Estaba muy golpeado River. Tan golpeado que si caía frente a Rosario Central en la final de la Copa Argentina se desataba una crisis imposible de disimular. Crisis futbolística atada a una crisis económica, producto de la no participación en la Copa Libertadores 2017, siempre funcional a generar ingresos que después las administraciones de los clubes suelen despilfarrar.

Si estaba golpeado el sentimiento de River por el nocaut que le había propinado Boca, ni hablar del plantel y del entrenador Marcelo Gallardo, muy enfocado a partir del error de reemplazar a D' Alessandro (entró Rossi) a media hora del cierre del partido ante Boca. Esa movida, sin dudas, había debilitado a Gallardo, sensible a abrir de manera errática su manual de quejas y justificaciones. 

Precisaba como el agua River derrotar a Central. Y poner en el freezer la dolorosa e inmerecida caída frente a Boca. Porque River en el desarrollo no había sido menos que Boca. Como en Córdoba, Central no fue menos que River, a pesar de perder 4-3, cuando con el 3-2 parcial parecía que iba a quedarse con todo en su tercer final consecutiva de Copa Argentina. 
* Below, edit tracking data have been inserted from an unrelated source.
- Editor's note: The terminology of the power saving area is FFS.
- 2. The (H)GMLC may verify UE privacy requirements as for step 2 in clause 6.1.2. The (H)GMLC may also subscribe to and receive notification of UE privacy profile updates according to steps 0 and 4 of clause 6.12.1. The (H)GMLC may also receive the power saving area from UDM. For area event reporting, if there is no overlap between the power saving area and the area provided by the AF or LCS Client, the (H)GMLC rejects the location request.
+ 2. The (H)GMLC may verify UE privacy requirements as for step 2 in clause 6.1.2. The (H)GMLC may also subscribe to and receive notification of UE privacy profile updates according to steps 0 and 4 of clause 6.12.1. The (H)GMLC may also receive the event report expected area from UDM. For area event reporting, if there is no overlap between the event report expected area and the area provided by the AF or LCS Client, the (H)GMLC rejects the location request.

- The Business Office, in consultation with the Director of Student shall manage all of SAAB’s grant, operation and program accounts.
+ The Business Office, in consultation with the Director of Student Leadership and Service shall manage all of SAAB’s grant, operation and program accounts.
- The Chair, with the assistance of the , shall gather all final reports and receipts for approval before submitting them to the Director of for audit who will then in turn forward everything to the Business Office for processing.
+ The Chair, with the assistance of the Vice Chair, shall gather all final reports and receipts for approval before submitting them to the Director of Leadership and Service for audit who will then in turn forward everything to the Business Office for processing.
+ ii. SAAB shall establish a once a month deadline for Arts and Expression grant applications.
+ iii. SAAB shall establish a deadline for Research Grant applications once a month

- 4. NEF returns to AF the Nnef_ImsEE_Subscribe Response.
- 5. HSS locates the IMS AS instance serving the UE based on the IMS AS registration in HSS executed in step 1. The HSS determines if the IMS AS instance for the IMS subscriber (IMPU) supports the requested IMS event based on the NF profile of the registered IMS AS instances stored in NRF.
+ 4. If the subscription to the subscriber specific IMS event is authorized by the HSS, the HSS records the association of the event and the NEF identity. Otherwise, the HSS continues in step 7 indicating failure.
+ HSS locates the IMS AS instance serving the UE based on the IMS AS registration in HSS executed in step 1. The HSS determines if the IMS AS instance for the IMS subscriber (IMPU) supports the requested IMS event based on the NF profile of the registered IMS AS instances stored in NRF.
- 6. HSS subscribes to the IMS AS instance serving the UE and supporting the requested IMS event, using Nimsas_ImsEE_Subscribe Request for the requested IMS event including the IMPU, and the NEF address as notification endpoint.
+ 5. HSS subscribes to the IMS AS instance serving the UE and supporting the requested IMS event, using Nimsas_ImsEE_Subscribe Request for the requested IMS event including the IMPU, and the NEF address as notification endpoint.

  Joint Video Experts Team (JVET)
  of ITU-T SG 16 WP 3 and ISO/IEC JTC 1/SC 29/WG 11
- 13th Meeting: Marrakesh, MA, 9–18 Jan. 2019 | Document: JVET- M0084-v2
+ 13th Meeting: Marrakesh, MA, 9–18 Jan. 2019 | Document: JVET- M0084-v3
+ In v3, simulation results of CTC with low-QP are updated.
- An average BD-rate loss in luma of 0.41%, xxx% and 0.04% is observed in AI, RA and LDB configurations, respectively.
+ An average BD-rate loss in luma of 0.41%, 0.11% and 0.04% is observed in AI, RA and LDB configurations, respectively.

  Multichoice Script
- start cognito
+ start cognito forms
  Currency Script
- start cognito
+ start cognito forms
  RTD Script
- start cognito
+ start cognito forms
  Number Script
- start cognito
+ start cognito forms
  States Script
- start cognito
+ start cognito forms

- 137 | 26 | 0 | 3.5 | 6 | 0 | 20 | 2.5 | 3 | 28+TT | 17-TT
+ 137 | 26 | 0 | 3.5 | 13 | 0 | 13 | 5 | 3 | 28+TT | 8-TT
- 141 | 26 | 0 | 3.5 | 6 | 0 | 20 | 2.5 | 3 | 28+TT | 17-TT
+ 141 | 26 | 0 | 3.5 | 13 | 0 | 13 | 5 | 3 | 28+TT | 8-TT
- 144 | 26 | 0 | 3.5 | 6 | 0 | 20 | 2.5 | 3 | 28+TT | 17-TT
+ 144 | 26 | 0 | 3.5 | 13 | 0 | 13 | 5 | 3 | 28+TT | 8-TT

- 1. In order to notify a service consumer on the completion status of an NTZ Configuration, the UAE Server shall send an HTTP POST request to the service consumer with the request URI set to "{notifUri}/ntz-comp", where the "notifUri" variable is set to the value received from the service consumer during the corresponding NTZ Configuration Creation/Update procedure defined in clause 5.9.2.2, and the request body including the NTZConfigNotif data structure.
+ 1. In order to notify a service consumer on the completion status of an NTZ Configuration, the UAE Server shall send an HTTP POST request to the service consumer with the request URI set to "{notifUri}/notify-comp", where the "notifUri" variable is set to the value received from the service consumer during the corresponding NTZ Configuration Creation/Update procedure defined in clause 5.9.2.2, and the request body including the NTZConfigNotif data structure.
Pero en esta oportunidad, Gallardo acertó a 20 minutos del final con dos ingresos: los uruguayos Mora y Alonso por D'Alessandro (demasiado acelerado durante y después del encuentro) y Martínez. Apenas entraron, Iván Alonso participó en la jugada del tercer gol de Alario y cuando el reloj había consumido 3 minutos más, clavó el cuarto con un remate mordido después que Alario (autor de 3 goles, 2 de ellos de penal) se la bajara de cabeza a no más de 5 metros del arco.

La victoria de River se nutrió de un altísimo nivel de oportunismo. Llegó poco y concretó casi todo lo que se le presentó. Y contó además con el silbato urgente del árbitro Patricio Loustau, que sancionó 2 penales en contra de Central (el segundo no lo fue) y no sancionó uno en contra de River cuando a Teo Gutiérrez lo tomaba Ponzio con los dos brazos a pasos del arco.

Mirando a futuro, a River le queda la satisfacción y el orgullo de cerrar una temporada conquistando un título nacional que le permite jugar la Supercopa Argentina frente a Lanús por el ser el último campeón del fútbol nacional y volver a disputar la Copa Libertadores, mientras Boca, Independiente y Racing tendrán que observarla por televisión.

También mirando a futuro la dirigencia y el cuerpo técnico tendrán que revisar algunas cuestiones centrales. Por ejemplo, comprar un arquero más confiable. Augusto Batalla, de pobre rendimiento ante Boca y de lamentable actuación frente a Central, hoy no tiene estatura futbolera para ser el titular del arco de River. Le faltan todavía demasiadas horas de vuelo para afirmarse. Y no regalar los goles que está regalando. De los 7 goles que padeció River contra Boca y Central, Batalla se hizo 3, más allá de las inseguridades evidentes que denunció en cada intervención.

Las cicatrices que Boca le dejó a River, por supuesto, siguen estando. Pero el triunfo que conquistó en el desastroso campo de juego del estadio Mario Kempes le alcanzó para hacer una pausa larga, respirar más aliviado y pensar que una revancha inmediata como la que consiguió, también puede construirse ante otro adversario que vista colores parecidos a la camiseta de Boca.

Central terminó siendo una víctima cuando parecía tener servida en bandeja la pilcha del victimario. En 3 minutos, sin embargo, lo cocinaron. Desde los 26 hasta los 29 minutos del segundo tiempo. En ese período de 180 segundos tan breve y tan determinante, le vaciaron los bolsillos. Y lo dejaron sin nada.

Gallardo, muy emocionado, desató un festejo que tuvo mucho de alivio y de reivindicación riverplatense. Esa sensación, en definitiva, invadió a River. Tanto que los jugadores en comunión con sus hinchas, hicieron un minuto de silencio recordando a Boca.